In this section, we will examine each of these configurations, which can be found in the dataops/snowflake directory of any DataOps project.

Unpacking the SOLE Configuration

Warehouses

For full details of warehouse configuration, please see the SOLE documentation (warehouse).

The DataOps template defines two warehouses, INGESTION and TRANSFORMATION. Here is an extract from warehouses.yml:

dataops/snowflake/warehouses.yml
warehouses:
INGESTION:
comment: Warehouse for Ingestion operations
warehouse_size: MEDIUM
max_cluster_count: 2
min_cluster_count: 1
scaling_policy: ECONOMY
auto_suspend: 60
auto_resume: true
namespacing: prefix

grants:
USAGE:
- WRITER
- ADMIN
MONITOR:
- ADMIN
OPERATE:
- ADMIN
...

It's worth noting from this configuration that the configured name of the warehouse is INGESTION, but the namespacing attribute is set to prefix, so the full name in Snowflake will include the DATAOPS_PREFIX at the start: DATAOPS_INGESTION by default.
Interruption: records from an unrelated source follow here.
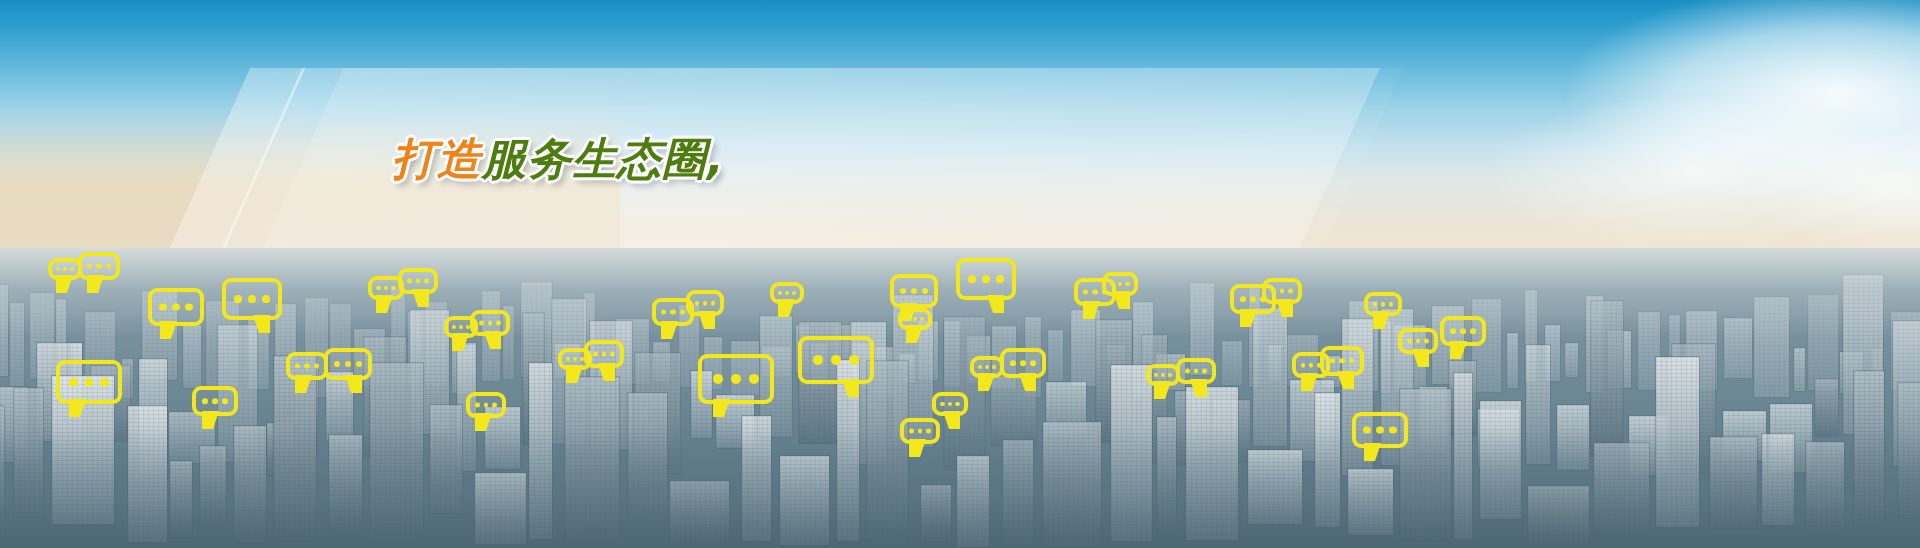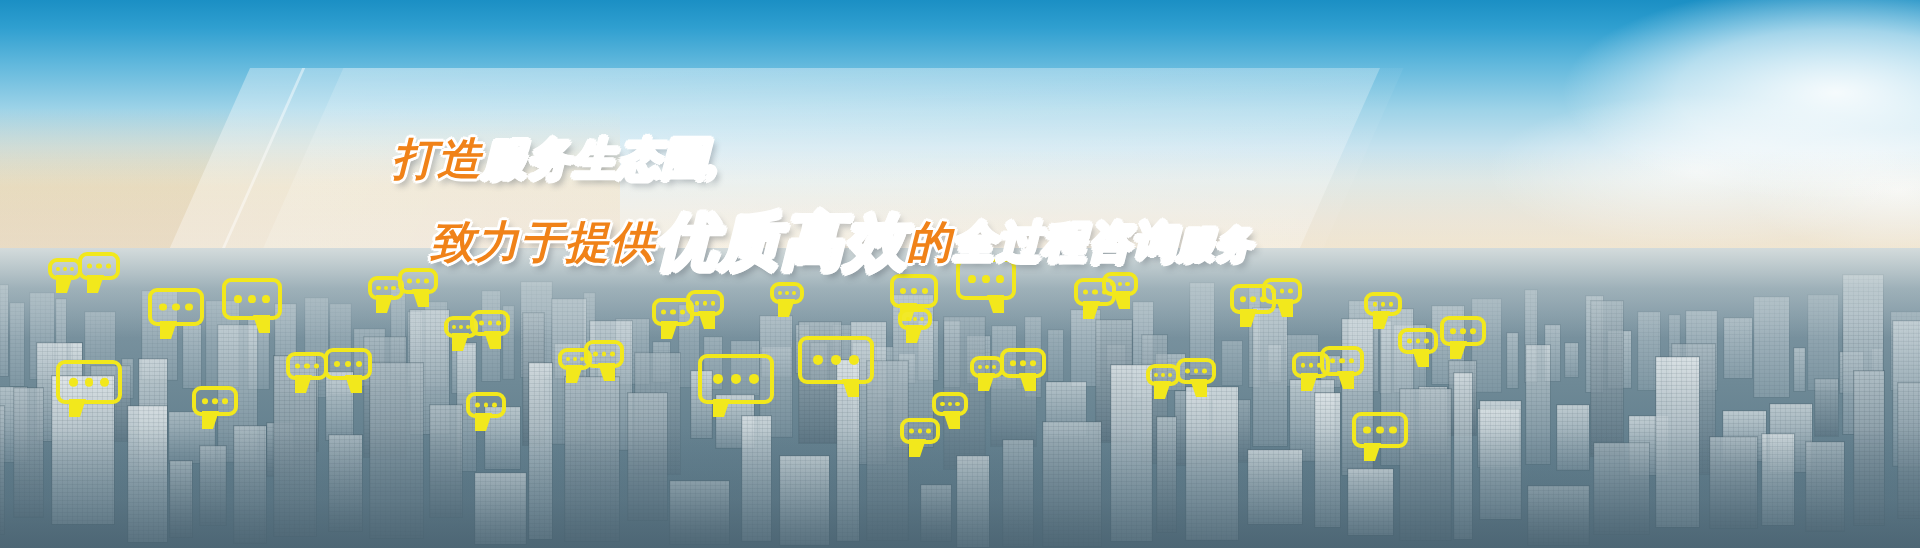--- a/index.html
+++ b/index.html
@@ -114,21 +114,21 @@
       -2px -2px 0 #fff,  2px -2px 0 #fff,
       -2px  2px 0 #fff,  2px  2px 0 #fff,
       -3px  0   0 #fff,  3px  0   0 #fff,
        0   -3px 0 #fff,  0    3px 0 #fff,
        4px  5px 6px rgba(60,70,80,0.42);
   }
   .l1{ left:392px; top:128px; font-size:50px; }
   .l2{ left:430px; top:200px; font-size:44px; }
 
   .or{ color:#F08218; }
-  .bl{ color:#ffffff;font-family:Liberation Serif, serif; }
+  .bl{ color:#4d7c0f; }
   .big{ font-size:62px; vertical-align:-6px; }
   .sm{ font-size:37px; }
   .mid{ font-size:44px; }
 
   
   .bub{
     position:absolute;
     border:4px solid #F2E81C;
     border-radius:9px;
     background:rgba(255,255,255,0.06);
@@ -659,16 +659,15 @@
           <i></i>
           <i></i>
           <i></i>
         </div>
         <div class="tail tail-bl"></div>
       </div>
     </div>
 
   <div class="headline">
     <div class="line l1" id="line1"><span class="or mid">打造</span><span class="bl mid">服务生态圈,</span></div>
-    <div class="line l2" id="line2"><span class="or mid">致力于提供</span><span class="bl big">优质高效</span><span class="or mid">的</span><span class="bl mid">全过程咨询</span><span class="bl sm">服务</span></div>
   </div>
 
 </div>
 
 </body></html>

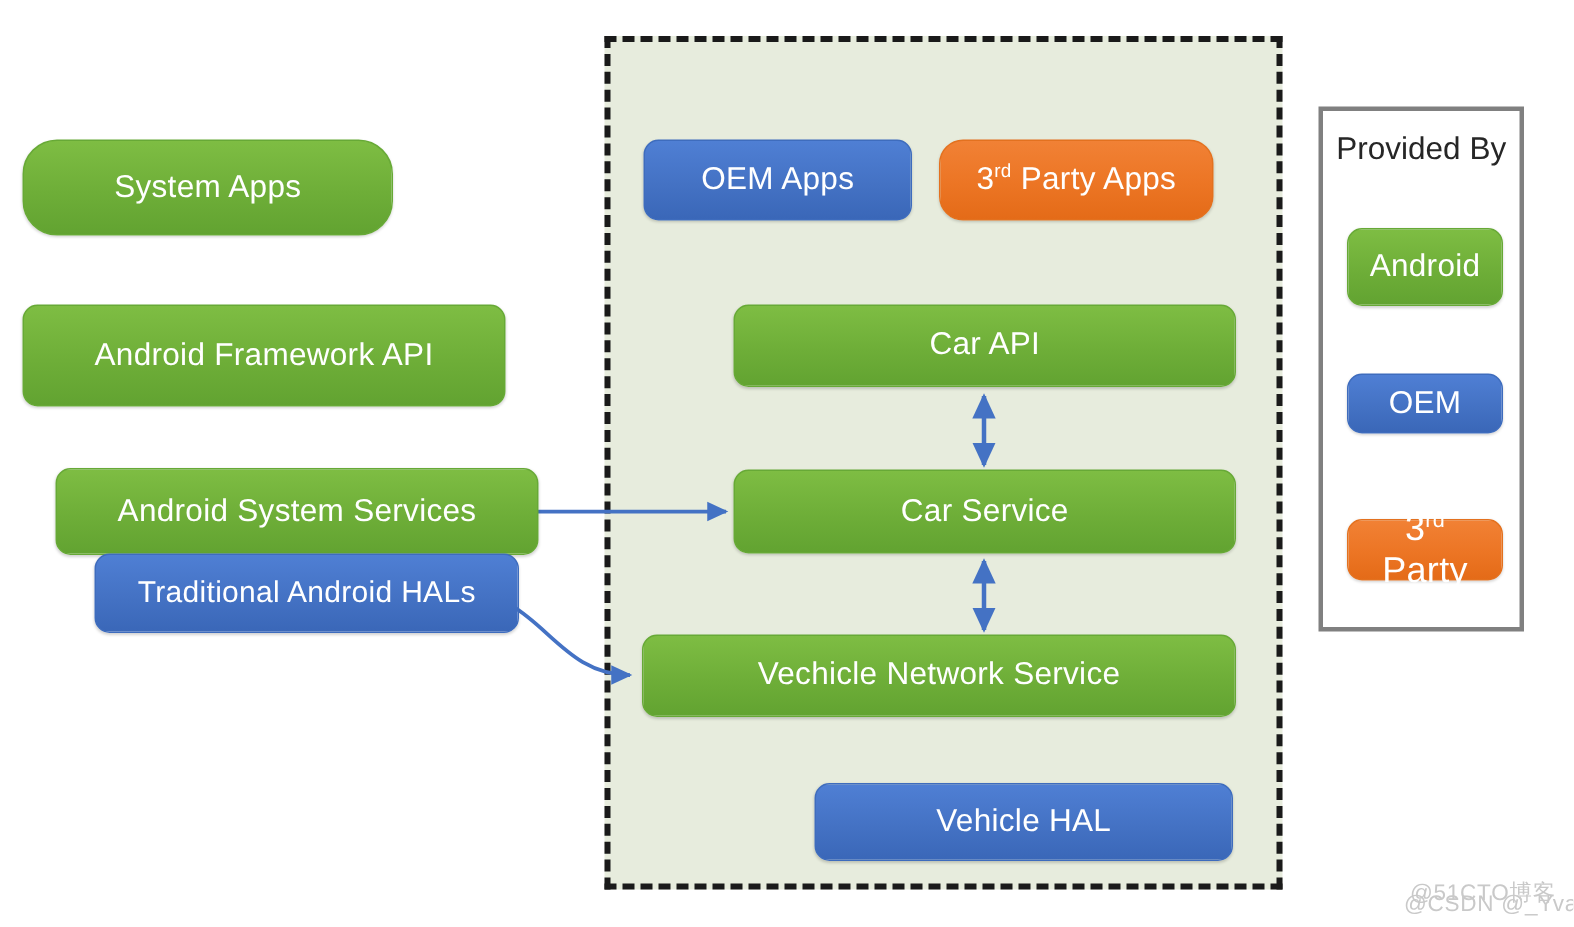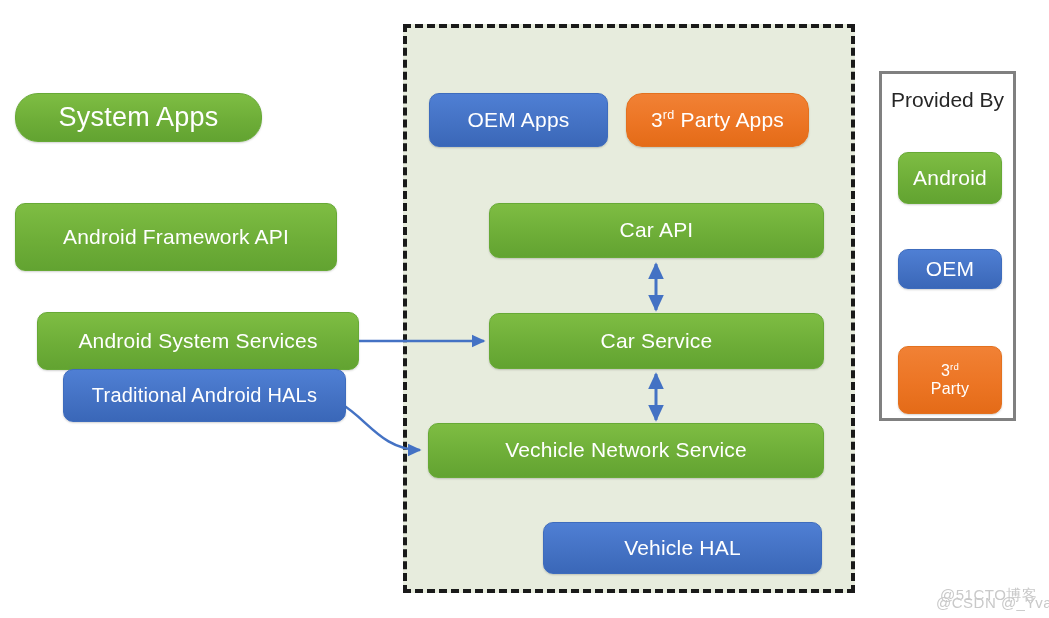--- a/index.html
+++ b/index.html
@@ -134,21 +134,21 @@
 
     <line x1="656" y1="264" x2="656" y2="310" stroke="#4472c4" stroke-width="3" marker-start="url(#arrowhead-start)" marker-end="url(#arrowhead-end)"></line>
 
     <line x1="656" y1="374" x2="656" y2="420" stroke="#4472c4" stroke-width="3" marker-start="url(#arrowhead-start)" marker-end="url(#arrowhead-end)"></line>
 
     <line x1="345" y1="341" x2="484" y2="341" stroke="#4472c4" stroke-width="2.5" marker-start="url(#arrowhead-start)" marker-end="url(#arrowhead-end)"></line>
 
     <path d="M 312,396 C 360,396 370,450 420,450" fill="none" stroke="#4472c4" stroke-width="2.5" marker-start="url(#arrowhead-start)" marker-end="url(#arrowhead-end)"></path>
   </svg>
 
-  <div class="box green" style="left:15px; top:93px; width:247px; height:49px; font-size:27px;border-radius:23px;">
+  <div class="box green" style="left:15px; top:93px; width:247px; height:64px; font-size:21px;border-radius:23px;">
     <span>System Apps</span>
   </div>
 
   <div class="box green" style="left:15px; top:203px; width:322px; height:68px; font-size:21px;">
     <span>Android Framework API</span>
   </div>
 
   <div class="box green" style="left:15px; top:312px; width:322px; height:58px; font-size:21px;margin-left:22px;">
     <span>Android System Services</span>
   </div>
@@ -185,21 +185,21 @@
     <div id="legend-title">Provided By</div>
 
     <div class="box green legend-box" style="top:78px; height:52px; font-size:21px;">
       <span>Android</span>
     </div>
 
     <div class="box blue legend-box" style="top:175px; height:40px; font-size:21px;">
       <span>OEM</span>
     </div>
 
-    <div class="box orange legend-box" style="top:272px; height:68px; font-size:16px; flex-direction:column; justify-content:center;">
+    <div class="box orange legend-box" style="top:272px; height:41px; font-size:24px; flex-direction:column; justify-content:center;">
       <span><span>3</span><sup>rd</sup></span>
       <span>Party</span>
     </div>
   </div>
 
   <div class="watermark" id="watermark-51cto">@51CTO博客</div>
   <div class="watermark" id="watermark-csdn">@CSDN @_Yvan</div>
 
 </div>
However, as namespacing is prefix-only, this warehouse will not have an environment-specific suffix, so will therefore be shared across all environments.

Roles

For full details of role configuration, please see the SOLE documentation (role).

dataops/snowflake/roles.yml
roles:
READER:
namespacing: prefix
roles:
- WRITER

WRITER:
namespacing: prefix
users:
- MASTER
- INGESTION
- TRANSFORMATION
roles:
- ADMIN

ADMIN:
namespacing: prefix
users:
- MASTER
roles:
- SYSADMIN

Out of the box, DataOps defines three roles: ADMIN, WRITER and READER. The reader role is granted to the writer, which in turn is granted to the admin role, maintaining a role hierarchy. This hierarchy is completed by granting the admin role to the externally-defined SYSADMIN role.

tip

If your Snowflake security configuration requires a parent role other than SYSADMIN for integrations such as DataOps, substitute that role for SYSADMIN in the role grants for DataOps ADMIN.

Note that similar to the warehouses the namespacing for these roles is also prefix, so they too will be shared across environments.

Users

The users defined in the users.yml file are mainly intended for support of legacy features - DataOps will (and does out of the box) happily run on the single SOLE admin user, created as part of the DataOps setup.

Also, a limitation of Snowflake means that any users created via SOLE will need to have their password set manually following their creation.

Default Database

You will notice that, out of the four standard SOLE configuration files, this one has templated content.

dataops/snowflake/databases.template.yml
databases:
"{{ env.DATAOPS_DATABASE }}":
{# For non-production branches, this will be a clone of production #}
{% if (env.DATAOPS_ENV_NAME != 'PROD' and env.DATAOPS_ENV_NAME != 'QA') %}
from_database: "{{ env.DATAOPS_DATABASE_MASTER }}"
{% endif %}

comment: This is the main DataOps database for environment {{ env.DATAOPS_ENV_NAME }}
grants:
USAGE:
- WRITER
- READER
...

"{{ env.DATAOPS_DATABASE }}" - this sets the name of the default database from an automatic variable generated by DataOps internally every time the pipeline is run. By default, the database name comprises the project prefix (DATAOPS_PREFIX) followed by the environment name, so in production the database will be named DATAOPS_PROD. Also, SOLE detects this is the default database and does not attempt any namespacing (as the default name already includes this), so no namespacing attribute is necessary.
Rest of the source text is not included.